GOAL OF THE EXERCISE: All lines from the one containing "Vanilleeis | Weichsel" through the end of the data below must be reproduced exactly, and no others.

RECORDED INFORMATION:
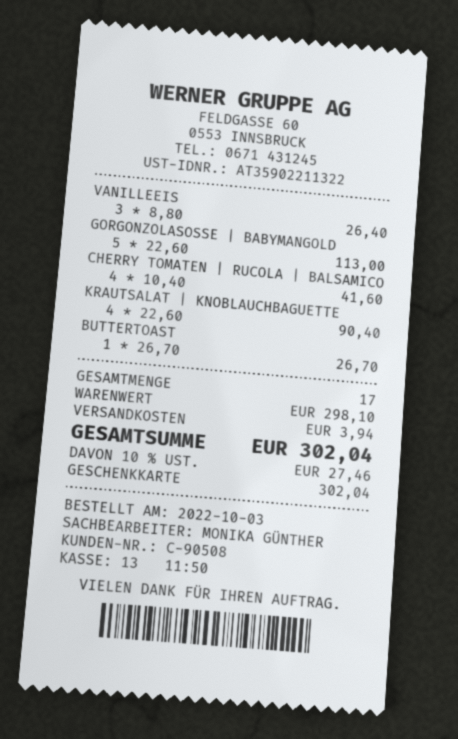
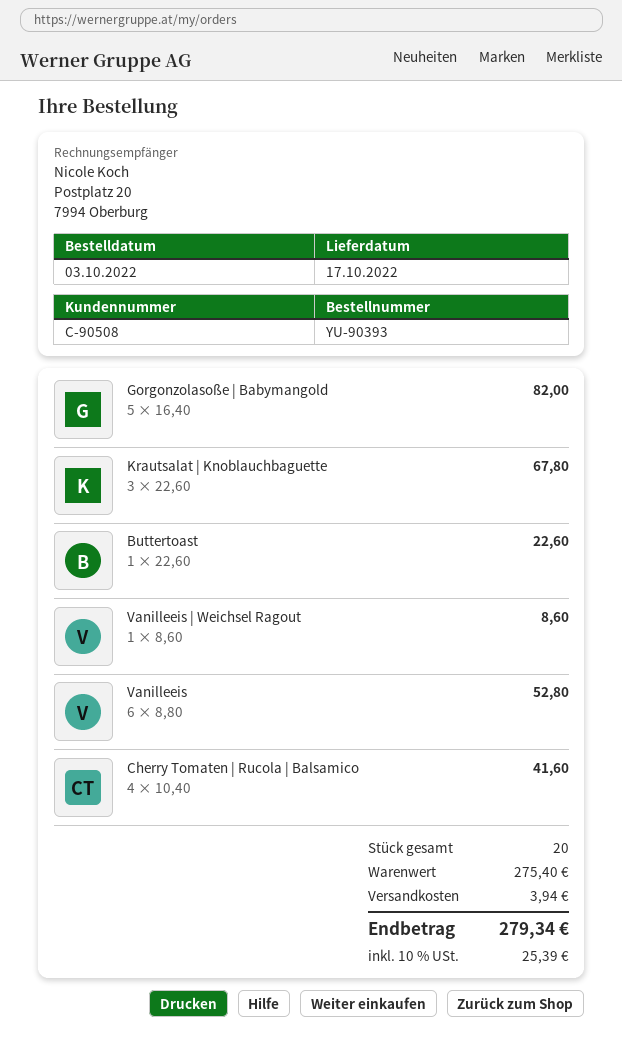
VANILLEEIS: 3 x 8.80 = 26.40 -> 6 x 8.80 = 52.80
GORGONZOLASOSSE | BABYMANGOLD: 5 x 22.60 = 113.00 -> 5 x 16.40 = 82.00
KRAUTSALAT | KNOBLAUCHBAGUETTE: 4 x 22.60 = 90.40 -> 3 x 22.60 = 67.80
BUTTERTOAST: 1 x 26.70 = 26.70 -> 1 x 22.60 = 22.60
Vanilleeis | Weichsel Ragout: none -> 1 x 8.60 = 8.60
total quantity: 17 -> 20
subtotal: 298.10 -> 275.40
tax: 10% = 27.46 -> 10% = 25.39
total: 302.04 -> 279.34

OUTPUT BELOW:
Vanilleeis | Weichsel Ragout: none -> 1 x 8.60 = 8.60
total quantity: 17 -> 20
subtotal: 298.10 -> 275.40
tax: 10% = 27.46 -> 10% = 25.39
total: 302.04 -> 279.34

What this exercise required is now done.